Братья и сестры окружали мальчишку, как грязные хищные зверьки; Ингольд всегда старался припасти для них какой-нибудь еды, и то же самое делали Котенок и Баклажан, которые жили парой этажей ниже.
— Да будет тебе! — раздраженно воскликнула Джил. — С какой стати ей это делать?
— Потому что она злая, — ответил Ниниак, явно озадаченный таким вопросом. Он перекатил жевательную смолу за другую щеку. — А может, какой-нибудь богатей ей заплатил. Но это она устроила, точно. Она призналась.
— Удивительное дело, — пробормотал Ингольд, не поднимаясь с лежанки и не открывая глаз. — Женщина, которая обладает силой устраивать землетрясения, живет в жалкой лачуге и, побирается на рыночной площади.

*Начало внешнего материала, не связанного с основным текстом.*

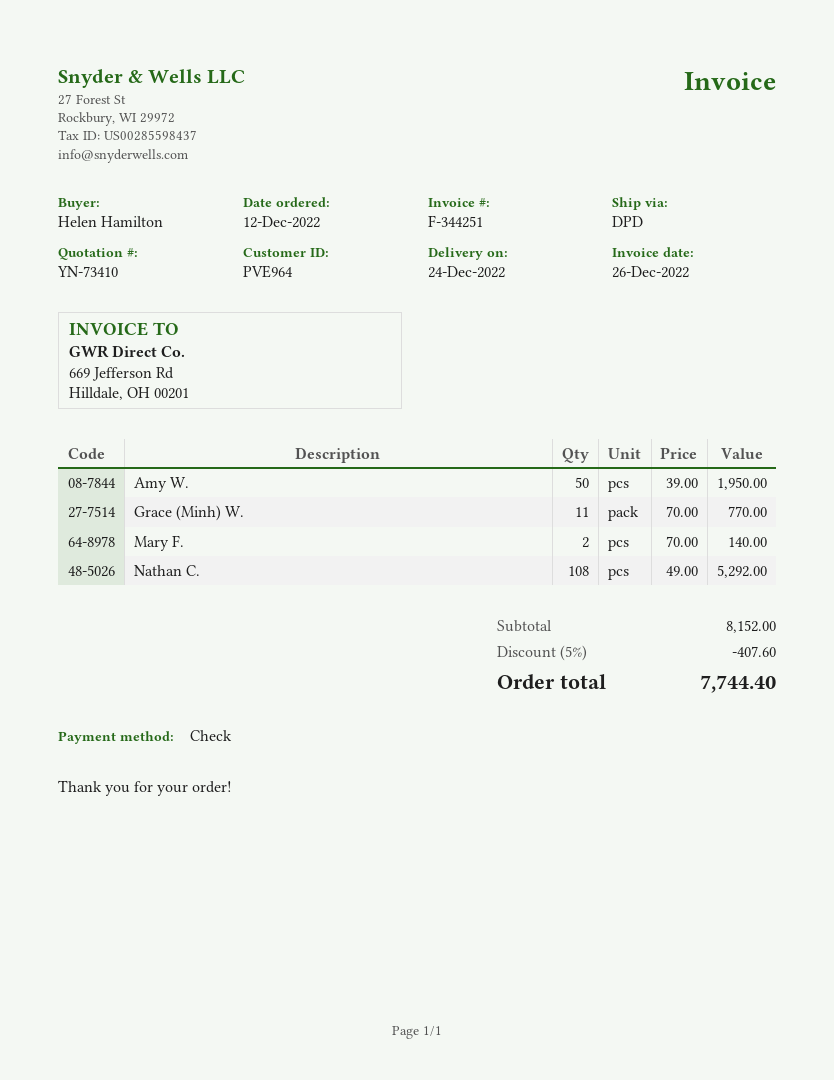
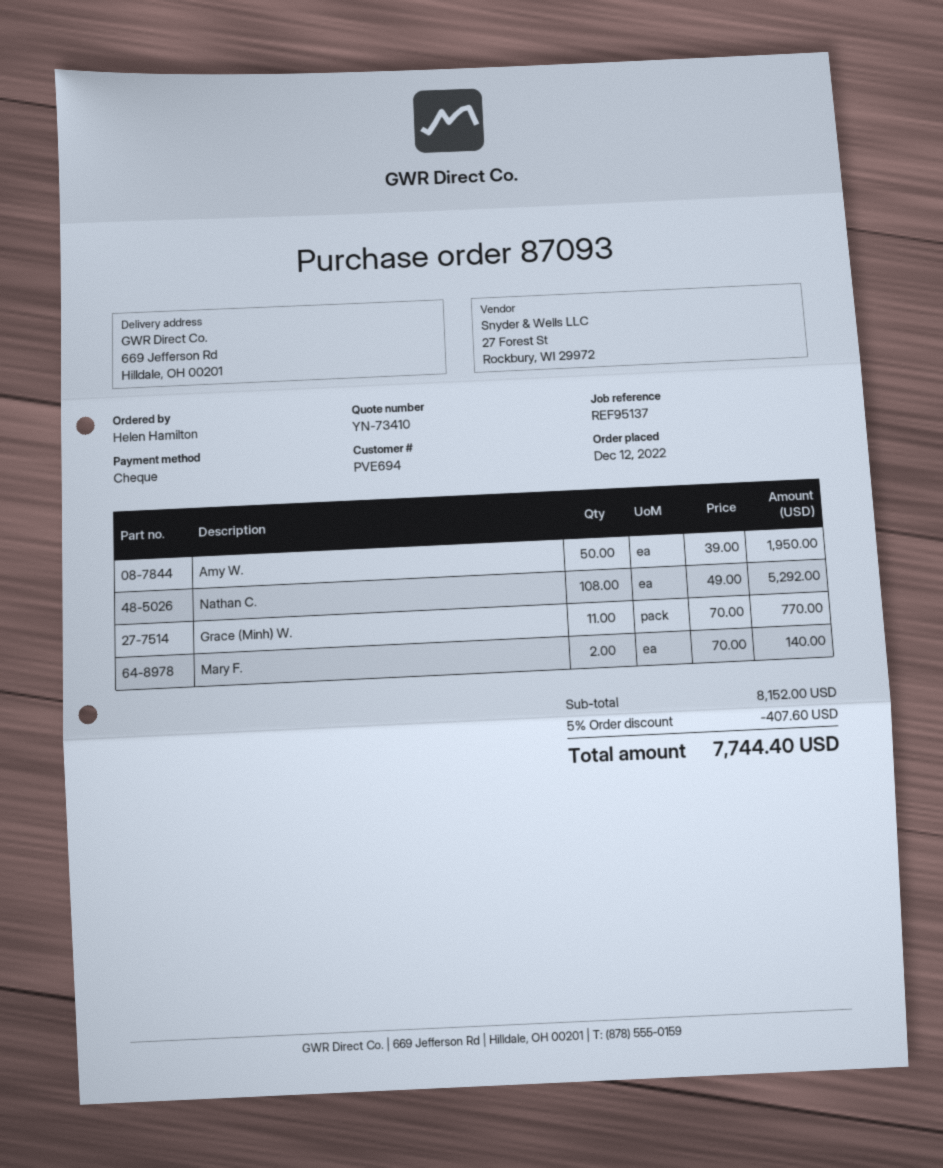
customer number: PVE964 -> PVE694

Воришка озадаченно покачал головой, а затем, прищурившись, взглянул на старого мага.
— Она созналась. И она ведьма. Ведьмы... От них можно ожидать чего угодно.
Ингольд вздохнул.
— Вот тут ты прав, — признал он.
Вместе с Джил они отправились посмотреть на аутодафе вместе со всеми прочими обитателями гладиаторской школы. Арена была забита до отказа и окружена церковными стражниками в алой униформе. Шоу было бесплатным даже для вельмож, банкиров, землевладельцев и купцов. Ингольд невольно поморщился, когда двое церковников в красных одеяниях швырнули поверх связок хвороста пару грязных свитков и какие-то фолианты, — все книги, принадлежавшие Хегде. Солдаты вывели женщину наружу, по-прежнему опутанную цепями, обнаженную до пояса и покрытую свежими рубцами от бичевания.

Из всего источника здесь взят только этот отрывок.